Il dolore che provava era evidente, palpabile, eppure si faceva forza e riusciva a non darlo a vedere. Con indifferenza mi disse che aveva deciso di sposarsi, era l'ultima erede del suo clan ed era suo compito perpetuare la sua stirpe. Ricordo che quella notizia mi spiazzo totalmente, avevo sempre creduto che volesse diventare una guerriera, ma più di ogni cosa, l'idea che potesse essere di un altro uomo mi devastava.

Mi preoccupava la missione affidatami. Sapere che nei luoghi a me cari, nella mia terra di origine, in mezzo a persone che amavo si agitava il male mi rattristava eppure la notizia che mi diede Yuzuriha mi ferì di più.

E poi tutto d'un tratto lo sentii. Quel cosmo maledetto freddo ed oscuro si palesò sempre di più, sempre più vicino e distinto. Cominciai a cercare la fonte di quel potere, trovandolo nel luogo più inaspettato, la casa di Yuzuriha.

Tokusa, suo fratello, non era morto.

Aveva accettato di essere uno Spectre al servizio di Ade e veniva a reclamare la vita della sorella.

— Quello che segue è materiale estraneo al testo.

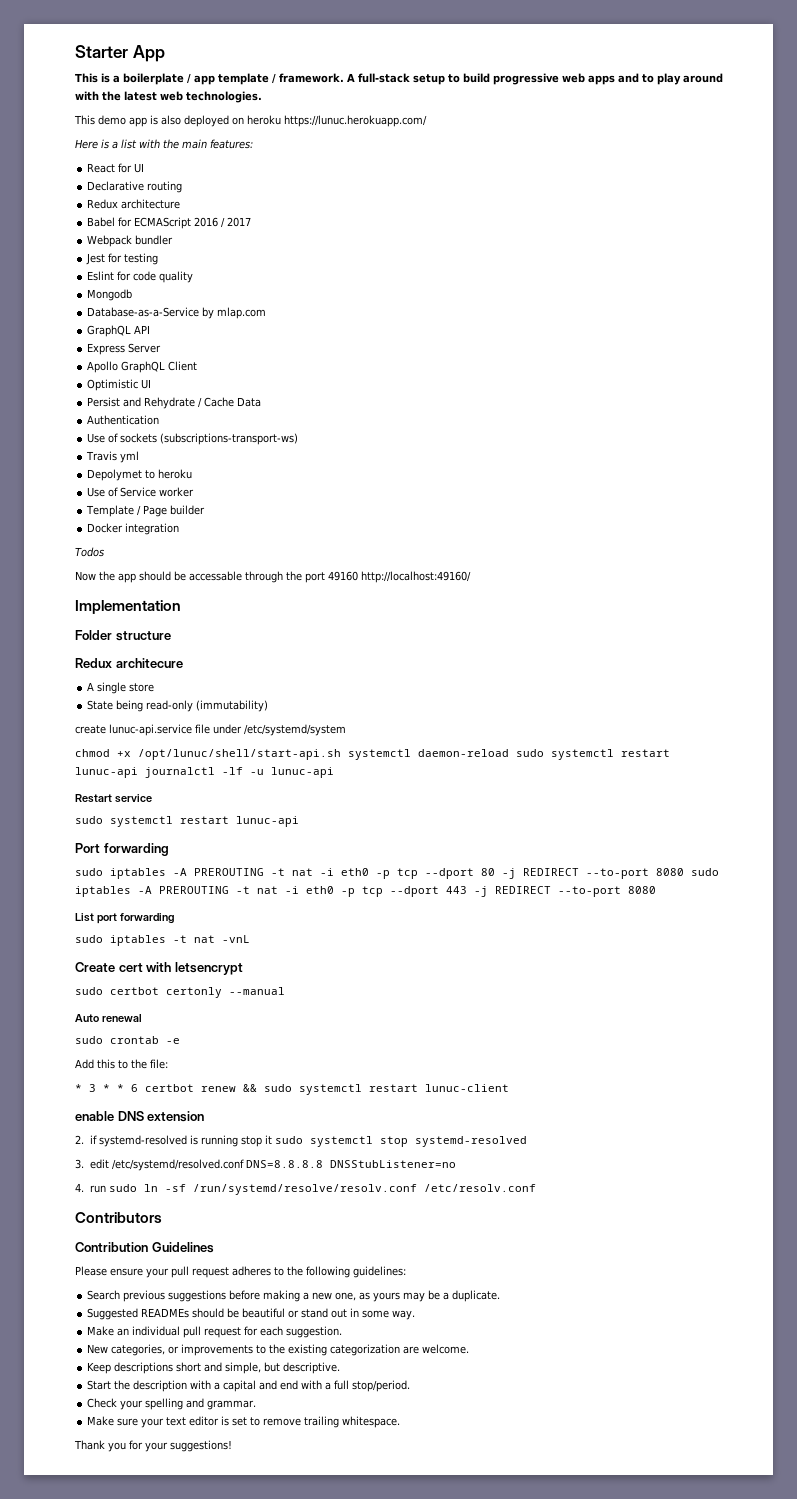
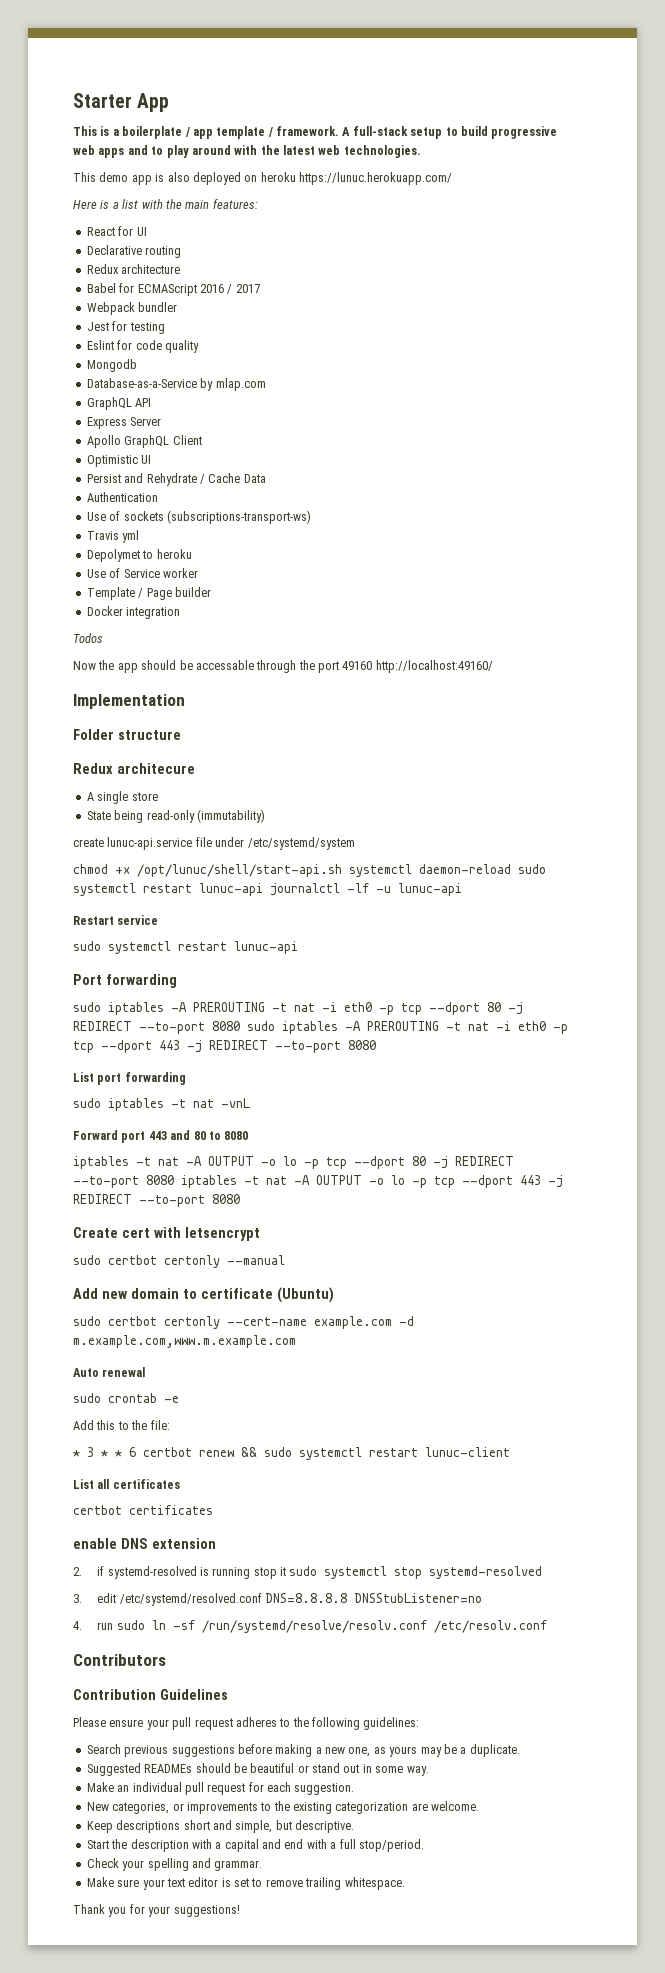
(250, 939) none -> [73,1130,249,1143] [73,1156,514,1169] [73,1175,563,1188] [73,1194,240,1207] // Forward port 443 and 80 to 8080 // iptables -t nat -A OUTPUT -o lo -p tcp --dport 80 -j REDIRECT --to-port 8080 iptables -t nat -A OUTPUT -o lo -p tcp --dport 443 -j REDIRECT --to-port 8080
(285, 991) none -> [73,1287,334,1303] [73,1316,414,1329] [73,1335,296,1348] // Add new domain to certificate (Ubuntu) // sudo certbot certonly --cert-name example.com -d m.example.com,www.m.example.com
(509, 1088) none -> [73,1479,180,1489] [73,1505,213,1515] // List all certificates // certbot certificates

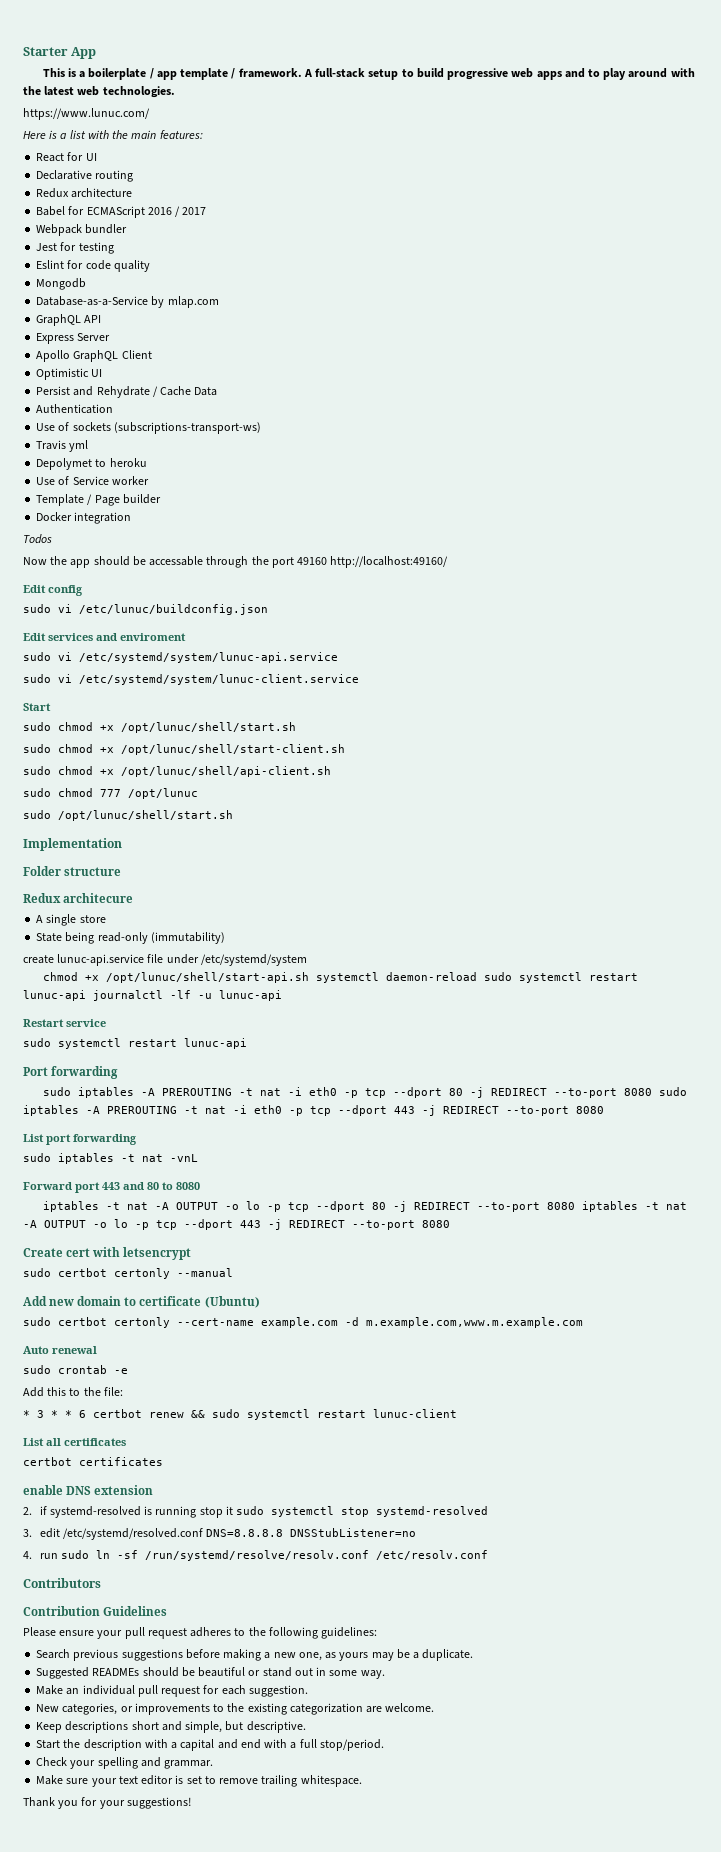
[73,172,452,185] This demo app is also deployed on heroku https://lunuc.herokuapp.com/ -> [23,108,150,120] https://www.lunuc.com/
(493, 666) none -> [23,585,83,596] [23,604,268,615] [23,633,186,641] [23,652,338,663] [23,674,359,685] [23,703,51,711] [23,722,296,733] [23,744,345,755] [23,766,331,777] [23,788,198,799] [23,810,233,821] // Edit config // sudo vi /etc/lunuc/buildconfig.json // Edit services and enviroment // sudo vi /etc/systemd/system/lunuc-api.service // sudo vi /etc/systemd/system/lunuc-client.service // Start // sudo chmod +x /opt/lunuc/shell/start.sh // sudo chmod +x /opt/lunuc/shell/start-client.sh // sudo chmod +x /opt/lunuc/shell/api-client.sh // sudo chmod 777 /opt/lunuc // sudo /opt/lunuc/shell/start.sh

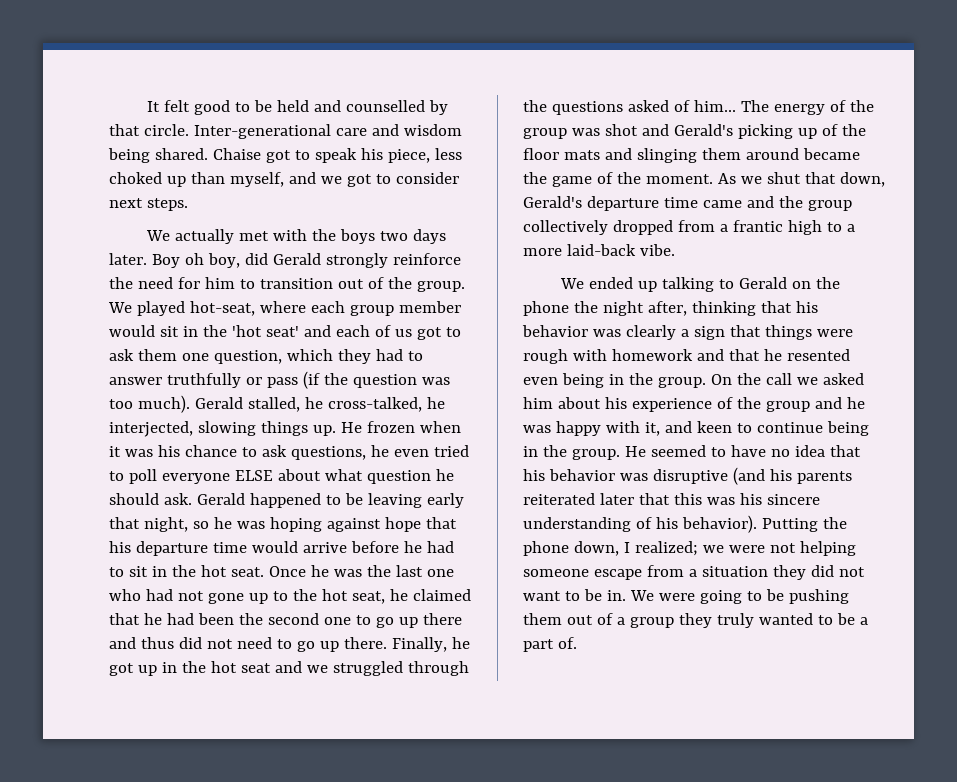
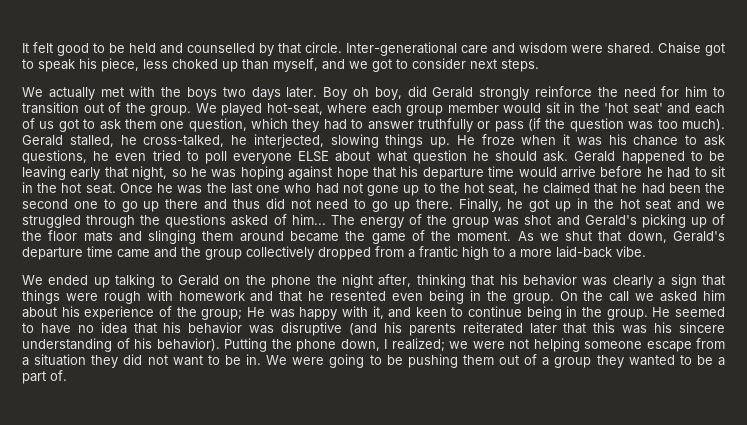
[108,148,150,163] being -> [571,45,603,53] were
[366,421,415,433] frozen -> [481,134,515,145] froze
[765,397,865,412] group and he -> [201,307,265,320] group; He
[716,613,754,628] truly -> (624, 361) none

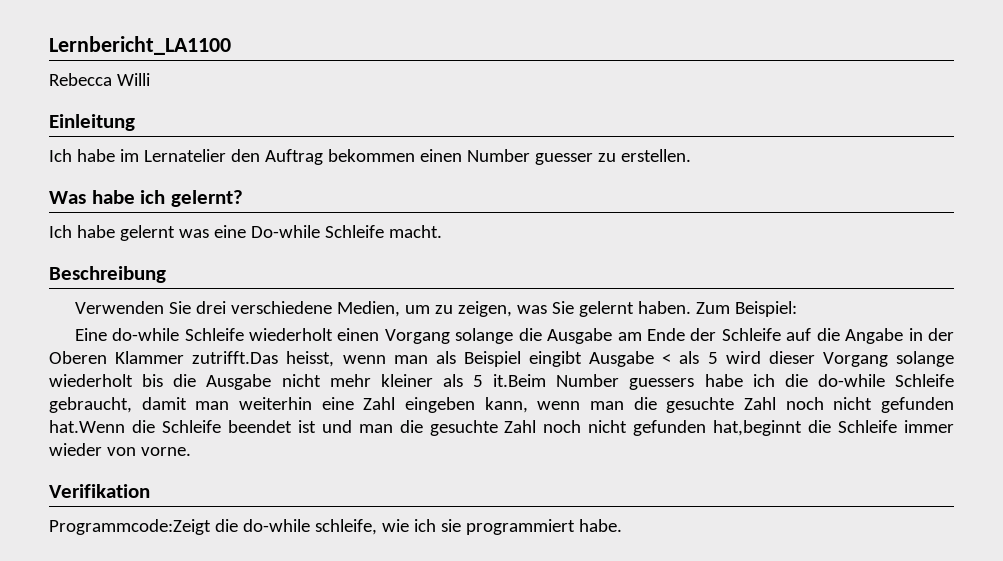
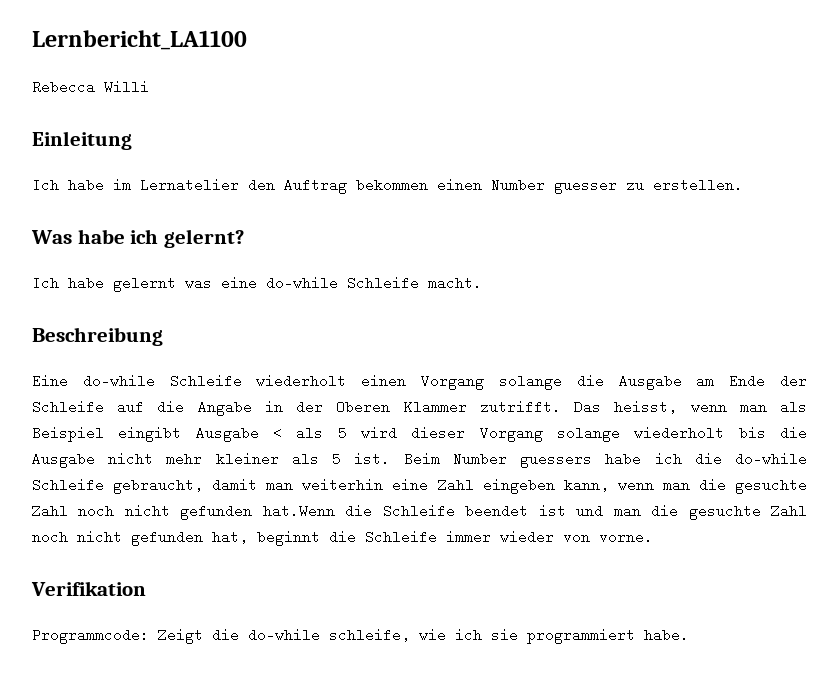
[250,225,320,238] Do-while -> [266,276,338,290] do-while
[74,301,797,317] // Verwenden Sie drei verschiedene Medien, um zu zeigen, was Sie gelernt haben. Zum Beispiel: -> (163, 336) none
[192,351,279,364] zutrifft.Das -> [479,400,602,414] zutrifft. Das
[493,374,547,387] it.Beim -> [354,452,440,466] ist. Beim
[713,420,803,436] hat,beginnt -> [212,530,320,546] hat, beginnt
[49,519,211,535] Programmcode:Zeigt -> [32,628,203,644] Programmcode: Zeigt

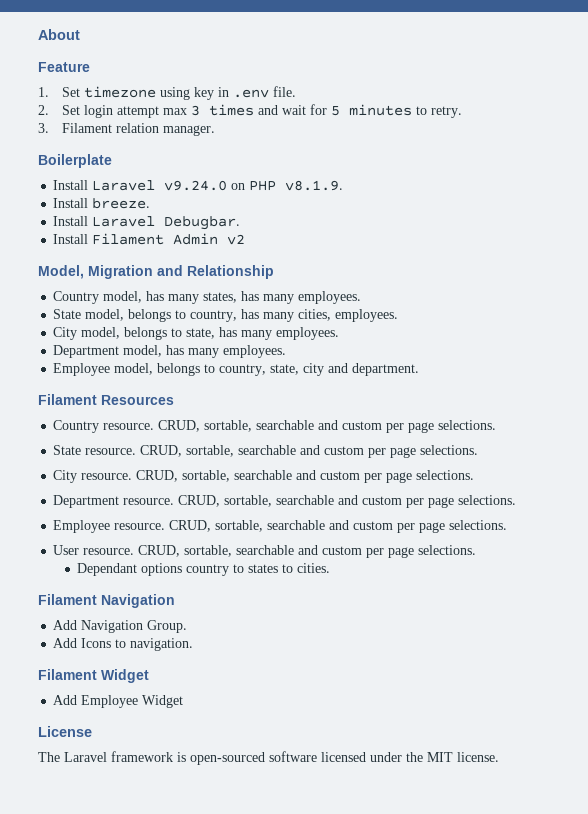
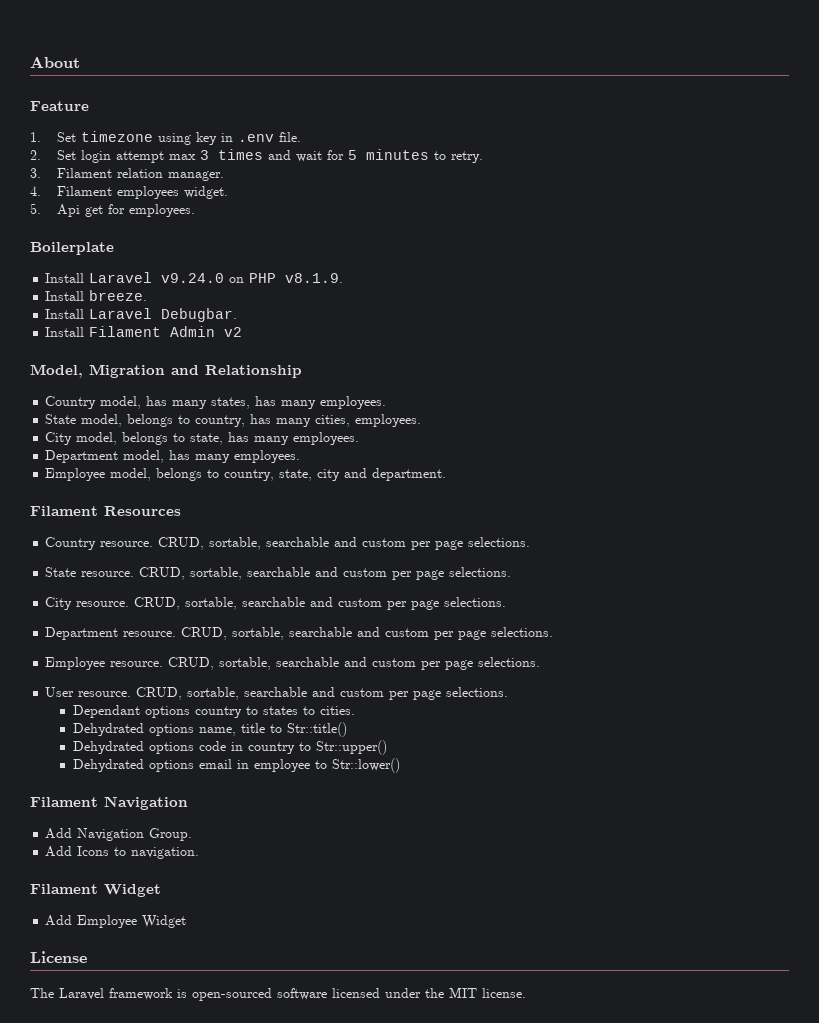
(215, 130) none -> [30,186,229,199] [30,203,196,217] // 4. Filament employees widget. // 5. Api get for employees.
(331, 568) none -> [72,722,347,737] [72,740,387,755] [72,758,400,773] // Dehydrated options name, title to Str::title() // Dehydrated options code in country to Str::upper() // Dehydrated options email in employee to Str::lower()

Invano Yuzuriha tentò di farlo ragionare ed anch'io, ma la sua mente già assoggettata al male non lasciò più alcuna via di scampo per lui, e mio malgrado fui costretto a finirlo con il mio colpo, Starblast Revolution.

Fu in quel momento che vidi Yuzuriha perdere lucidità, avvicinarsi al corpo morente del fratello e tatuarsi con il sangue di lui sul braccio destro, l'emblema del suo clan.

Ricordo che rimasi li, impalato, senza ben sapere cosa fare o dire, ma come al solito, lei fu più sbrigativa di me, mi disse di andare a riferire tutto all'anziano maestro Hakurei.

«E così, quello Spectre che si era annidato qui era Tokusa. Comunque lo hai sconfitto, bene. Immagino che farai presto ritorno al Sanctuary» mi disse l'anziano

«Si, domani stesso»

«Bene. Credo che dovresti passare a salutare Yuzuriha, non lo darà mai a vedere, ma deve essere rimasta sconvolta da quanto è accaduto, ed una faccia amica credo non possa farle che bene. Un'altra cosa moccioso. Il tempo della guerra sacra si avvicina, non sprecare le occasioni che ti vengono concesse, cerca di farne buon uso, non a tutti sarà concesso rimanere in vita dopo questo conflitto, non rimandare a domani ciò che puoi fare oggi, capito?»

Accettai di buon grado il consiglio di Hakurei, visto che non volevo lasciare Yuzu preda dei suoi tristi pensieri, ma, come già detto, a quel tempo ero giovane e stupido, e non compresi per nulla il significato intrinseco delle parole del maestro.

Sorrido ora a questo ricordo. Io stesso non molto tempo fa ho dispensato lo stesso consiglio al mio giovane pupillo Mu. Mi rattrista pensare che lui e gli altri giovani Saint rimarranno senza la mia guida, anche se sono fiducioso, che saranno all'altezza del ruolo per cui sono nati.